Great fleas have little fleas upon their backs to bite ’em
And little fleas have lesser fleas, and so ad infinitum.
– Augustus de Morgan

I know this isn’t a “Wow” for everyone; but, I’m completely bedazzled. The implications are incredible.

Scientists at the University of Rochester and the J. Craig Venter Institute have discovered a copy of the genome of a bacterial parasite residing inside the genome of its host species.

The research also shows that lateral gene transfer—the movement of genes between unrelated species—may happen much more frequently between bacteria and multicellular organisms than scientists previously believed, posing dramatic implications for evolution, pest, and disease control.

The results also have serious repercussions for genome-sequencing projects. Bacterial DNA is routinely discarded when scientists are assembling invertebrate genomes, yet these genes may very well be part of the organism’s genome, and might even be responsible for functioning traits.

“It didn’t seem possible at first,” says John Werren, a world-leading authority on the parasite, called Wolbachia. “This parasite has implanted itself inside the cells of 70 percent of the world’s invertebrates, coevolving with them. And now, we’ve found at least one species where the parasite’s entire or nearly entire genome has been absorbed and integrated into the host’s. The host’s genes actually hold the coding information for a completely separate species.”

Read the whole article. Kudos to the first to turn it into a movie script.



  1. bobbo says:

    That movie script would be Jurassic Park No 1?

    As I recall, they rebuilt some of the species missing dna with frog dna? And the frogs changed sex with the temperature making the “can’t exist in the wild” safety valve not work?

    No–thats totally different?

    Ok–I thought chlorophyll was actually captured from cyno-bacteria?

    No–thats totally different?

    OK–aint that wonderful intelligent design?

    Yea, that fits. Its beauootiful!!

  2. Raff says:

    And now, we’ve found at least one species where the parasite’s entire or nearly entire genome has been absorbed and integrated into the host’s. The host’s genes actually hold the coding information for a completely separate species.”

    So does that mean something could be born complete with parasites which we thought used to be foreign bodies?

  3. Phillep says:

    As I recall, some biologists think mitichondria used to be bacteria, and some type of cyano-bacteria became the chlorophile whatever’s in plants.

    But, that’s symbiosis, not the bacteria or virus changing the host’s genome.

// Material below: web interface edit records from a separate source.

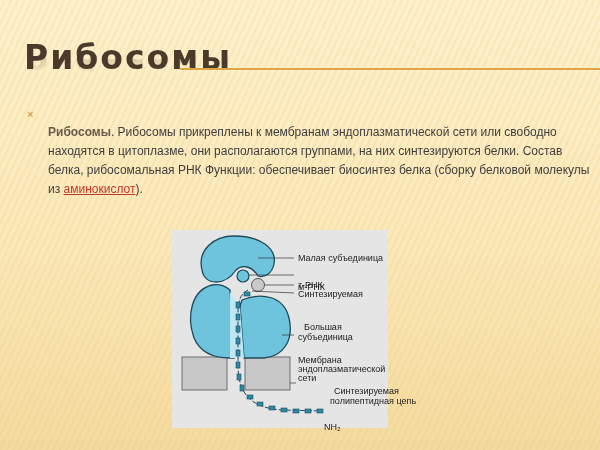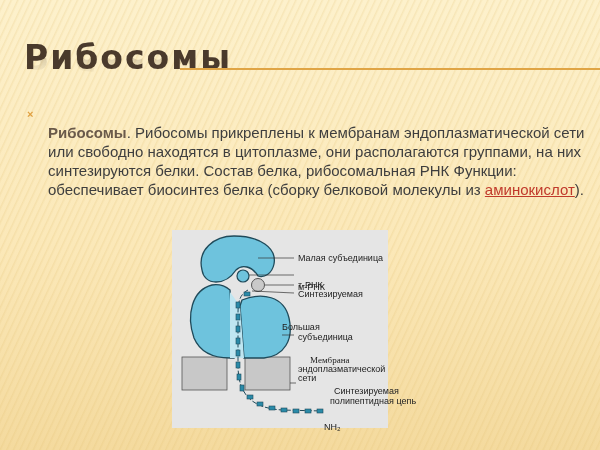--- a/index.html
+++ b/index.html
@@ -29,21 +29,21 @@
     .title-rule {
       position: absolute; left: 180px; right: 0; top: 68px; height: 2px;
       background: #e0a545;
     }
     .bullet {
       position: absolute; left: 27px; top: 108px;
       font-size: 11px; color: #e0a040; font-weight: bold;
     }
     .body-text {
       position: absolute; left: 48px; top: 123px; width: 545px;
-      font-size: 15px; line-height: 19px; color: #3e3e3e; margin: 0;
+      font-size: 12px; line-height: 19px; color: #3e3e3e; margin: 0;
     }
     .body-text .lead { color: #6a5a4a; font-weight: bold; }
     .body-text .link { color: #c0392b; text-decoration: underline; }
     .figure {
       position: absolute; left: 172px; top: 230px; width: 216px; height: 198px;
       background: #e5e5e5;
     }
     .figure svg { position: absolute; left: 0; top: 0; }
     .lbl {
       position: absolute; font-size: 9px; line-height: 10px; color: #222;
@@ -107,22 +107,22 @@
         <line x1="80" y1="61" x2="122" y2="63"></line>
         <line x1="110" y1="105" x2="122" y2="105"></line>
         <line x1="118" y1="153" x2="124" y2="153"></line>
       </g>
     </svg>
 
     <div class="lbl" style="left:126px; top:23px;">Малая субъединица</div>
     <div class="lbl" style="left:126px; top:52px;">м-РНК</div>
     <div class="lbl" style="left:126px; top:50px;">т-РНК</div>
     <div class="lbl" style="left:126px; top:59px;">Синтезируемая</div>
-    <div class="lbl" style="left:110px; top:92px;">Большая</div>
+    <div class="lbl" style="left:132px; top:92px;">Большая</div>
     <div class="lbl" style="left:126px; top:102px;">субъединица</div>
-    <div class="lbl" style="left:138px; top:125px;font-family:Liberation Serif, serif;">Мембрана</div>
+    <div class="lbl" style="left:126px; top:125px;">Мембрана</div>
     <div class="lbl" style="left:126px; top:134px;">эндоплазматической</div>
     <div class="lbl" style="left:126px; top:143px;text-align:right;">сети</div>
     <div class="lbl" style="left:126px; top:156px;margin-left:36px;">Синтезируемая</div>
     <div class="lbl" style="left:126px; top:166px;padding-left:32px;">полипептидная цепь</div>
     <div class="lbl" style="left:152px; top:176px;margin-top:16px;">NH₂</div>
   </div>
 </div>
 
 </body></html>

What’s described would be like a virus turning a sensible person into a Democrat.

    That explains a lot.

  4. chuck says:

    Well that explains how Rush Limbaugh evolved.

  5. Mark Derail says:

    It means THEY are among us . . . already

  6. Mister Mustard says:

    Kind of like http://tinyurl.com/3ypd8s

  7. Milo says:

    Much of history has been the discovery that things we believe are complex are really simple.

  8. OhForTheLoveOf says:

    #3 – What’s described would be like a virus turning a sensible person into a Democrat.

    You spelled Republican wrong.

  9. NappyHeadedHo says:

    There are many amongst us that are living proof that the Indians fucked buffalo.

  10. Odyssey67 says:

    So much for Frankenfoods – or any other act of combining different species genes – being ‘unnatural’, or ‘against God’s will’. Apparently the Almighty set the whole process in motion from the beginning.

    I guess that also explains why these genome projects and cloning labs haven’t been struck by lightning!

    Tricky stuff, this trying to divine the thinking of an all-powerful being.

  11. Angel H. Wong says:

    “Kudos to the first to turn it into a movie script.”

    Something like this?

    http://en.wikipedia.org/wiki/Parasite_Eve

  12. Li says:

    All joking aside, this has some serious consequences for how we view the evolutionary process. It also calls into question much genetic tinkering, because it’s obvious that genes can transfer between species through a bacterial vector in addition to within that species. What happens if a dandelion picks up round up resistance, for instance?

  13. Cursor_ says:

    It means Lucas is right… there ARE midiclorans and we CAN be jedi or sith!

    I’m going for Sith baby! I look great in black.

    Cursor_

  14. Phillep says:

    An old SF book, “The Chosen”.

    Dorky utopian plot.

    Movies? Seems I remember some budget monster movies from the 40’s and 50’s.